Exercise requirements: All of the data below should be repeated exactly. Pictures should not be included.

Data:
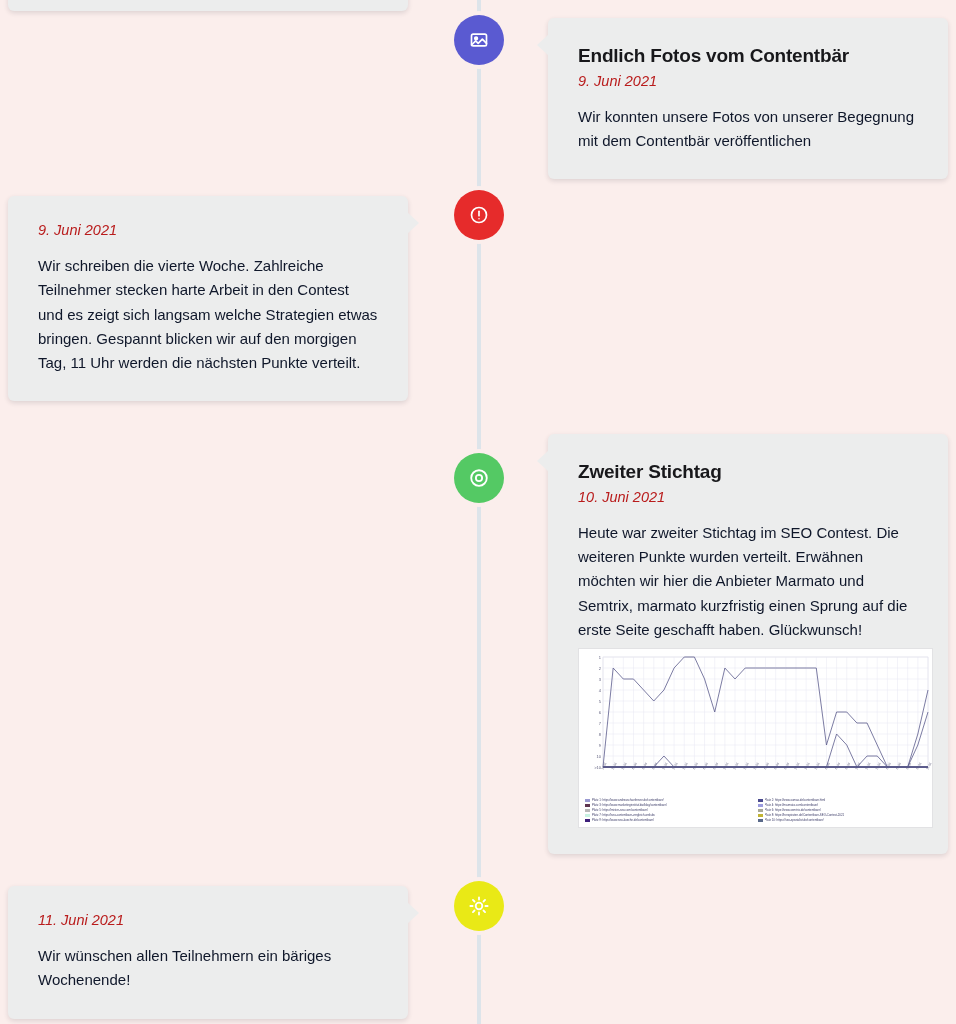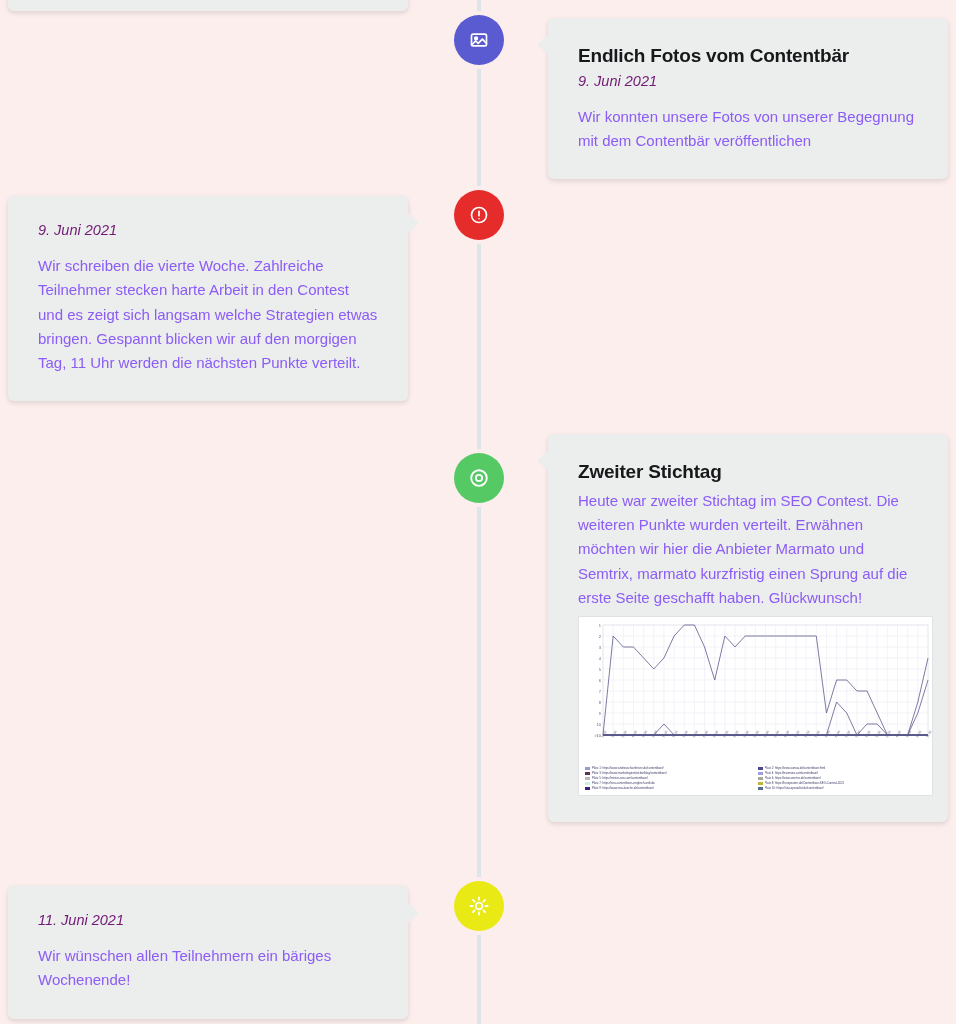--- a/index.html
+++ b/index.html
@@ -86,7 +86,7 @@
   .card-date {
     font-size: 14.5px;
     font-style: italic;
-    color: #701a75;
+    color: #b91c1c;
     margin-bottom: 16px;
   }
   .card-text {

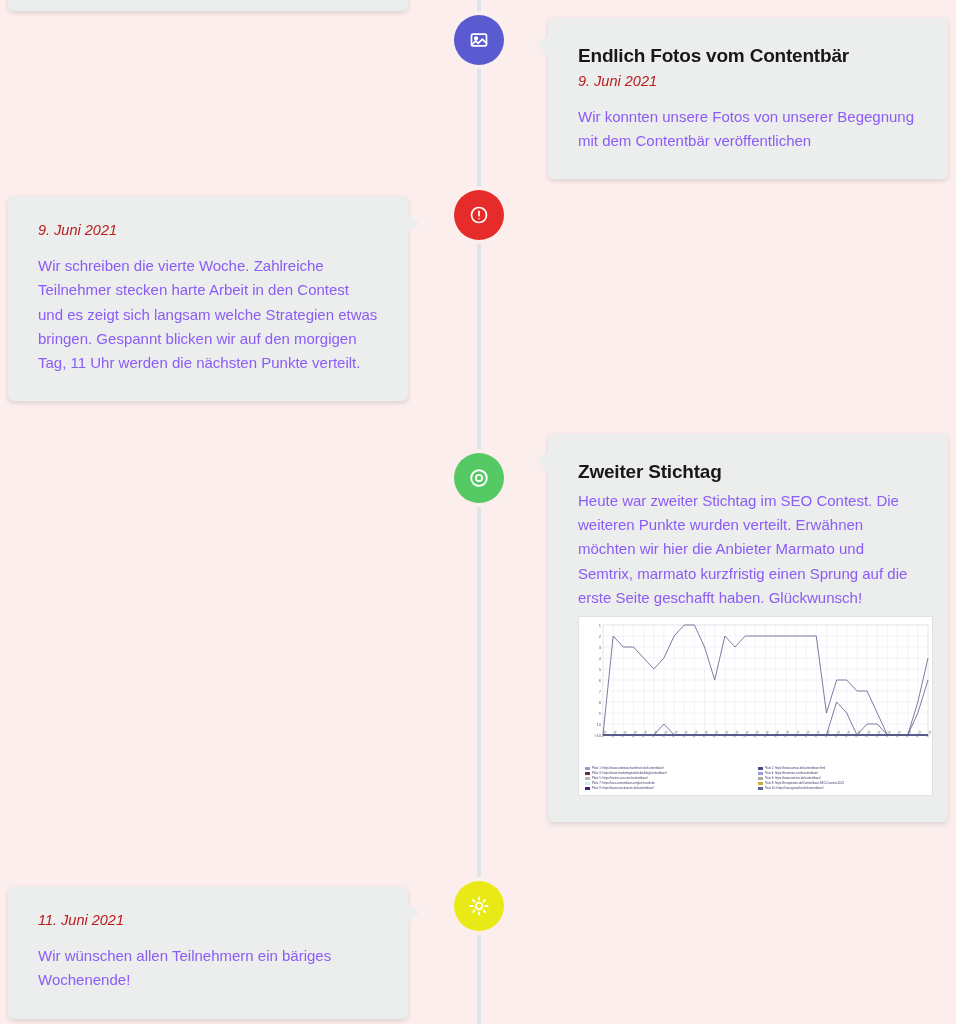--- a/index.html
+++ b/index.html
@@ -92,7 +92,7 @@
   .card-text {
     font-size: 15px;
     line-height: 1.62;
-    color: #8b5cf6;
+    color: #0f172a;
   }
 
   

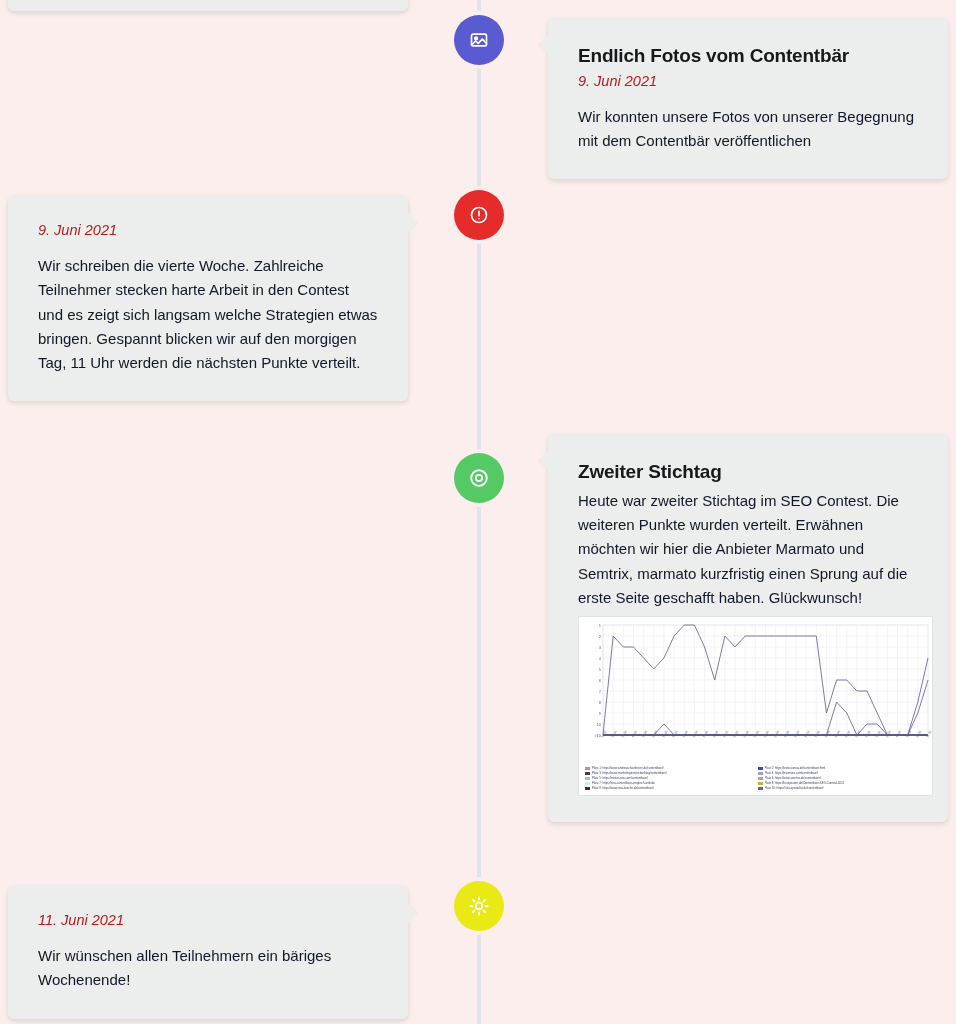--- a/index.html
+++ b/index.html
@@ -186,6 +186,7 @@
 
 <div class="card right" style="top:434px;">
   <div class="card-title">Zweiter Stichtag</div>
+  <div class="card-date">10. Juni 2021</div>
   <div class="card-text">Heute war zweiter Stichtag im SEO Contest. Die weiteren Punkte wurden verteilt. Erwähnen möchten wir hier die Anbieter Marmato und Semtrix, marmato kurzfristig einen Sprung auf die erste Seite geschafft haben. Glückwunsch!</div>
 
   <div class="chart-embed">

Problem solution:
--- a/index.html
+++ b/index.html
@@ -86,7 +86,7 @@
   .card-date {
     font-size: 14.5px;
     font-style: italic;
-    color: #701a75;
+    color: #b91c1c;
     margin-bottom: 16px;
   }
   .card-text {

--- a/index.html
+++ b/index.html
@@ -92,7 +92,7 @@
   .card-text {
     font-size: 15px;
     line-height: 1.62;
-    color: #8b5cf6;
+    color: #0f172a;
   }
 
   

--- a/index.html
+++ b/index.html
@@ -186,6 +186,7 @@
 
 <div class="card right" style="top:434px;">
   <div class="card-title">Zweiter Stichtag</div>
+  <div class="card-date">10. Juni 2021</div>
   <div class="card-text">Heute war zweiter Stichtag im SEO Contest. Die weiteren Punkte wurden verteilt. Erwähnen möchten wir hier die Anbieter Marmato und Semtrix, marmato kurzfristig einen Sprung auf die erste Seite geschafft haben. Glückwunsch!</div>
 
   <div class="chart-embed">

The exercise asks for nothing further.